I was going to see if I could look at the javascript to see where they fucked it but I'm too much of a neophyte - after I hit my third tracking JS file instead of one that did actual work, I quit.
It's just a floating point calculation of input - 750.0 without rounding to the nearest two decimal digits. Fire up a python shell and do 4165.39 - 750.0 and you'll get the exact same result as the website.
So at best they did the cardinal sin of programming and didn't test it. I'm not a CS guy, but couldn't they work around this by multiplying the input by 100, using an int instead of a float, then subtracting 75000, making it a float again, then dividing by 100?

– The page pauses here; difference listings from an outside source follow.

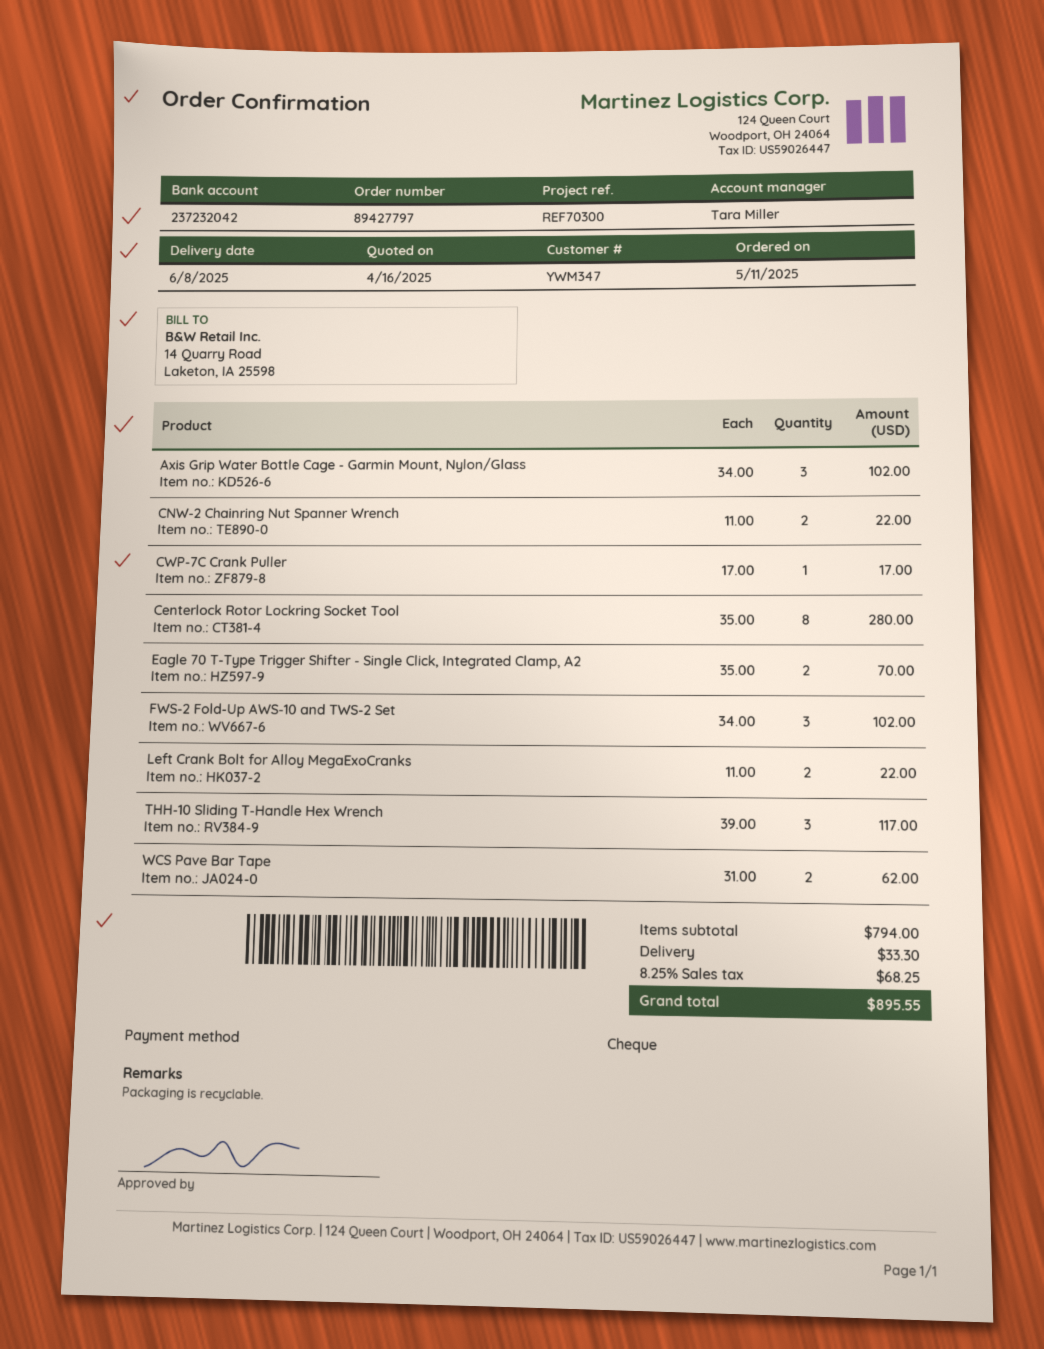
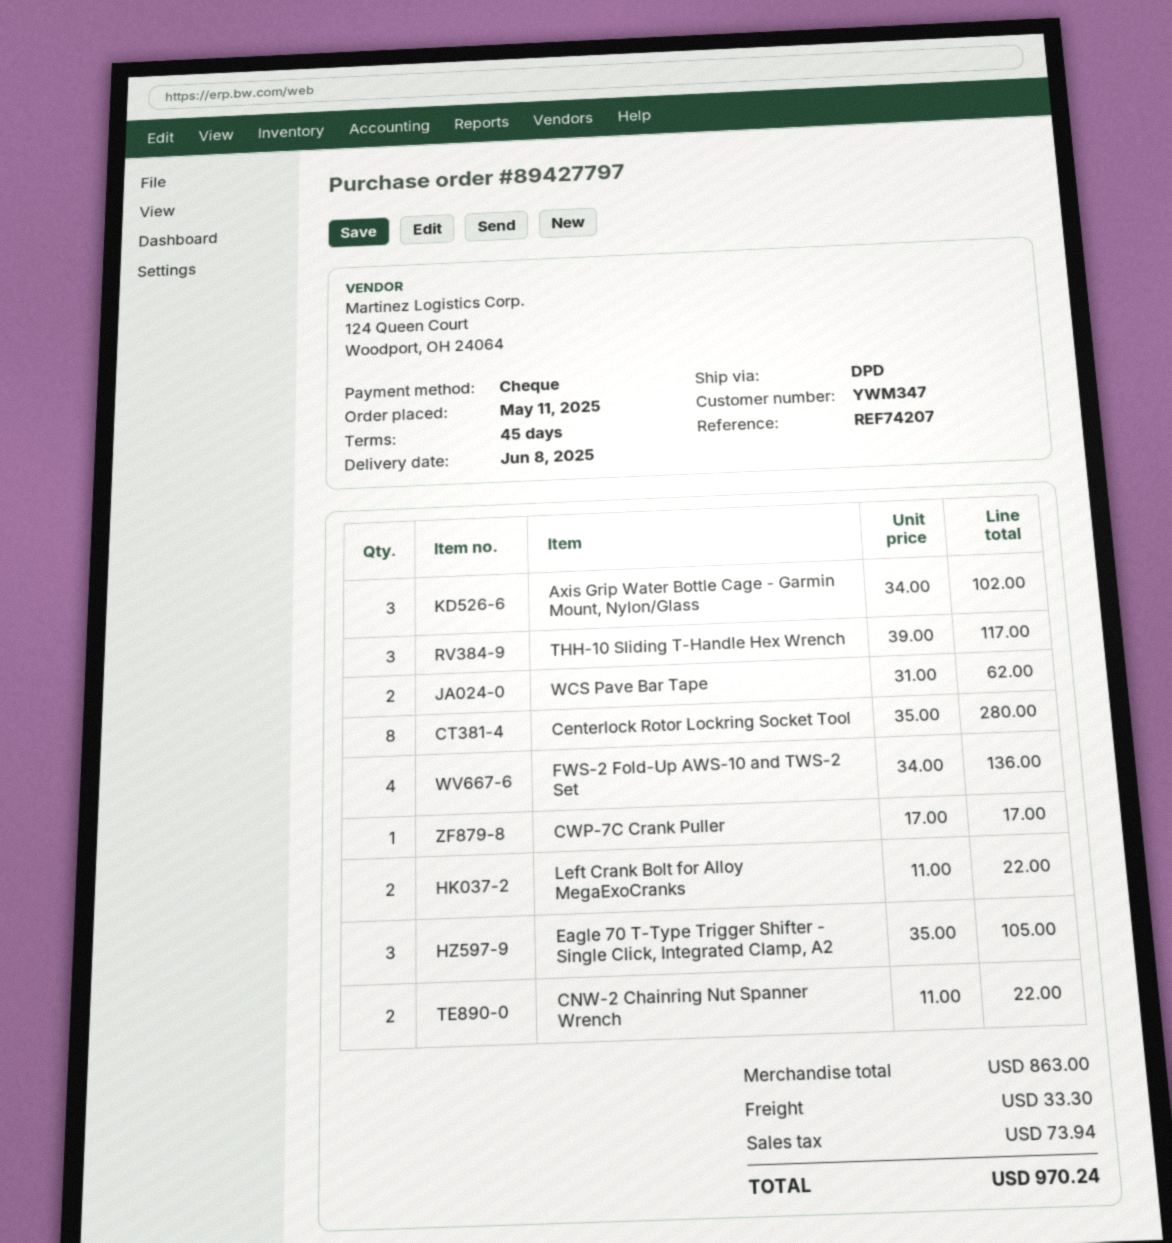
reference: REF70300 -> REF74207
Eagle 70 T-Type Trigger Shifter - Single Click, Integrated Clamp, A2: 2 x 35.00 = 70.00 -> 3 x 35.00 = 105.00
FWS-2 Fold-Up AWS-10 and TWS-2 Set: 3 x 34.00 = 102.00 -> 4 x 34.00 = 136.00
subtotal: 794.00 -> 863.00
tax: 68.25 -> 73.94
total: 895.55 -> 970.24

Potentially yes, though they'd have to be careful to not do any sort of conversion to floating point at all, including using library functions to convert a string to a floating point number. Simply multiplying by 100.0 gives you the same problem:
There's also a class of numeric algorithms called arbitrary precision arithmetic that can be used to provide exact results from calculations between arbitrarily large numbers. Less flexible (but also able to provide exact results within the constraints of the size of the data type) are what they call "decimal data types" provided by some programming languages.
I maintain a small and obscure piece of open source financial software as a hobby project, and getting this stuff exactly right (which I'm sure I'm not, despite my best efforts) is a pain.